** PROBLEM **
Look through the listing below, and wherever a line has the string "дополнения", pull it out.

** EXTRACTED DATA **
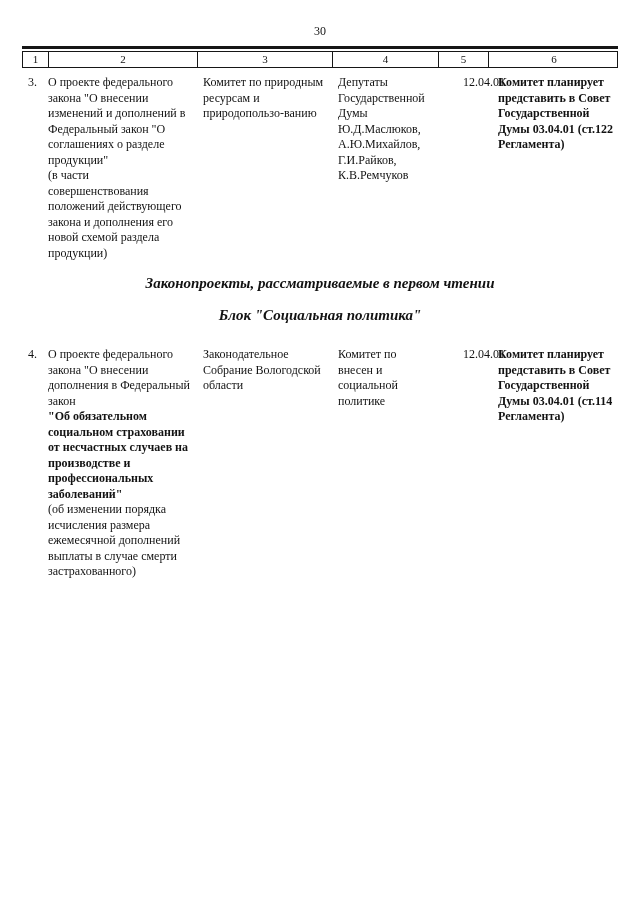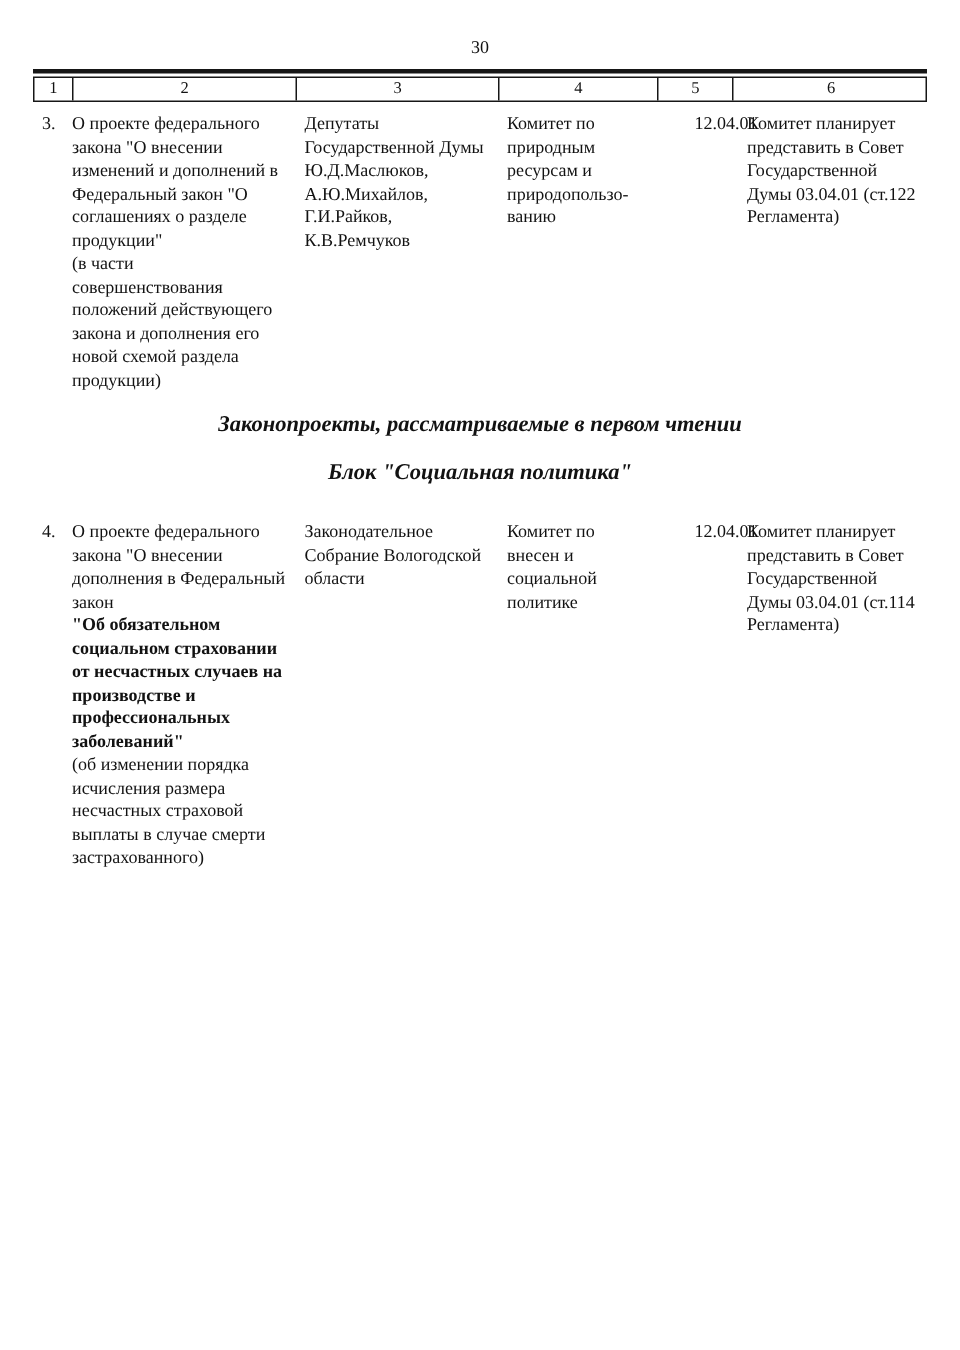--- a/index.html
+++ b/index.html
@@ -90,8 +90,8 @@
       <span class="seg">О проекте федерального закона "О внесении изменений и дополнений в Федеральный закон "О соглашениях о разделе продукции"</span>
       <span class="seg">(в части совершенствования положений действующего закона и дополнения его новой схемой раздела продукции)</span>
     </div>
+    <div class="cell c4">Комитет по природным ресурсам и природопользо-ванию</div>
     <div class="cell c3">Депутаты Государственной Думы Ю.Д.Маслюков, А.Ю.Михайлов, Г.И.Райков, К.В.Ремчуков</div>
-    <div class="cell c4">Комитет по природным ресурсам и природопользо-ванию</div>
     <div class="cell c5">12.04.01</div>
     <div class="cell c6">Комитет планирует представить в Совет Государственной Думы 03.04.01 (ст.122 Регламента)</div>
   </div>

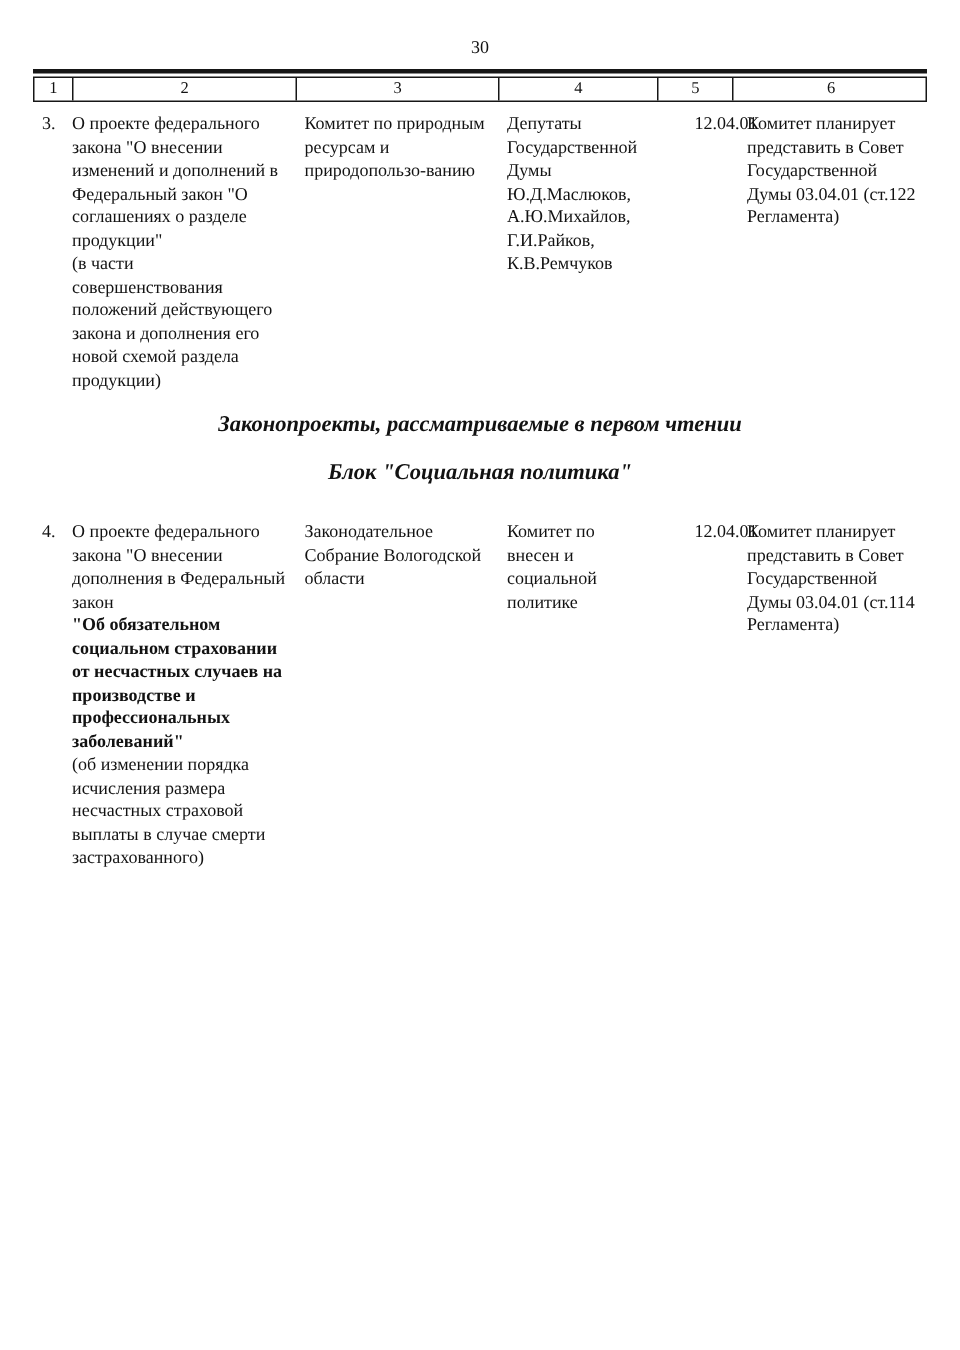--- a/index.html
+++ b/index.html
@@ -51,7 +51,7 @@
   .cell.c3 { padding-left: 6px; padding-right: 8px; }
   .cell.c4 { padding-left: 6px; padding-right: 4px; }
   .cell.c5 { padding-left: 5px; margin-left: 20px; }
-  .cell.c6 { padding-left: 10px; padding-right: 2px; }
+  .cell.c6 { padding-left: 10px; padding-right: 2px; font-weight: bold; }
   .seg { display: block; }
   .italic { font-style: italic; }
   .bold { font-weight: bold; }

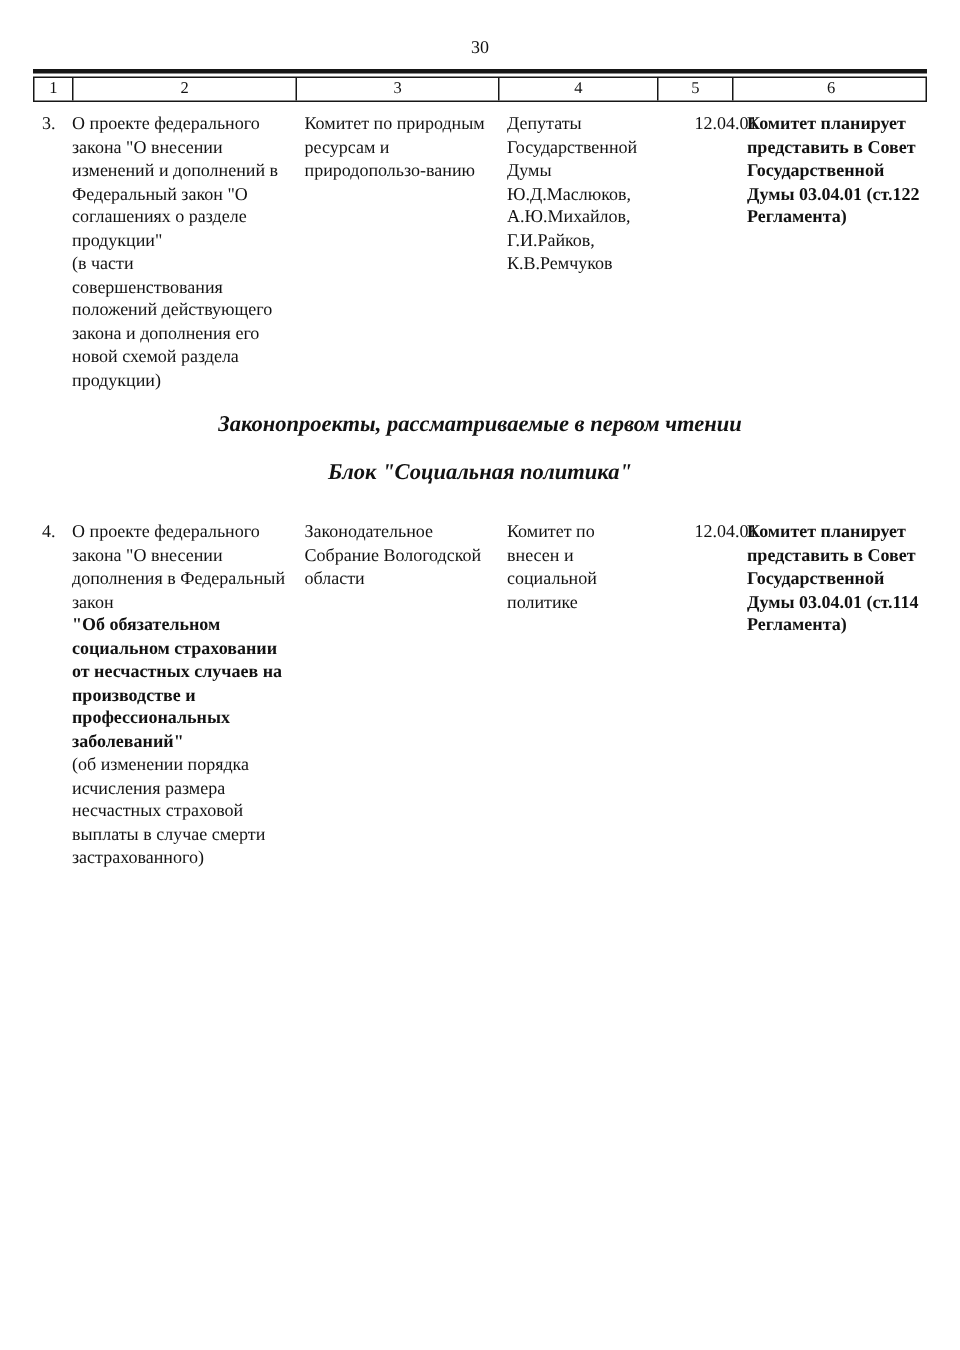--- a/index.html
+++ b/index.html
@@ -105,7 +105,7 @@
     <div class="cell c2">
       <span class="seg">О проекте федерального закона "О внесении дополнения в Федеральный закон</span>
       <span class="seg bold">"Об обязательном социальном страховании от несчастных случаев на производстве и профессиональных заболеваний"</span>
-      <span class="seg">(об изменении порядка исчисления размера несчастных страховой выплаты в случае смерти застрахованного)</span>
+      <span class="seg">(об изменении порядка исчисления размера ежемесячной дополнений выплаты в случае смерти застрахованного)</span>
     </div>
     <div class="cell c3">Законодательное Собрание Вологодской области</div>
     <div class="cell c4">Комитет по внесен и социальной политике</div>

** YOUR RESPONSE **
       <span class="seg">(в части совершенствования положений действующего закона и дополнения его новой схемой раздела продукции)</span>
       <span class="seg">О проекте федерального закона "О внесении дополнения в Федеральный закон</span>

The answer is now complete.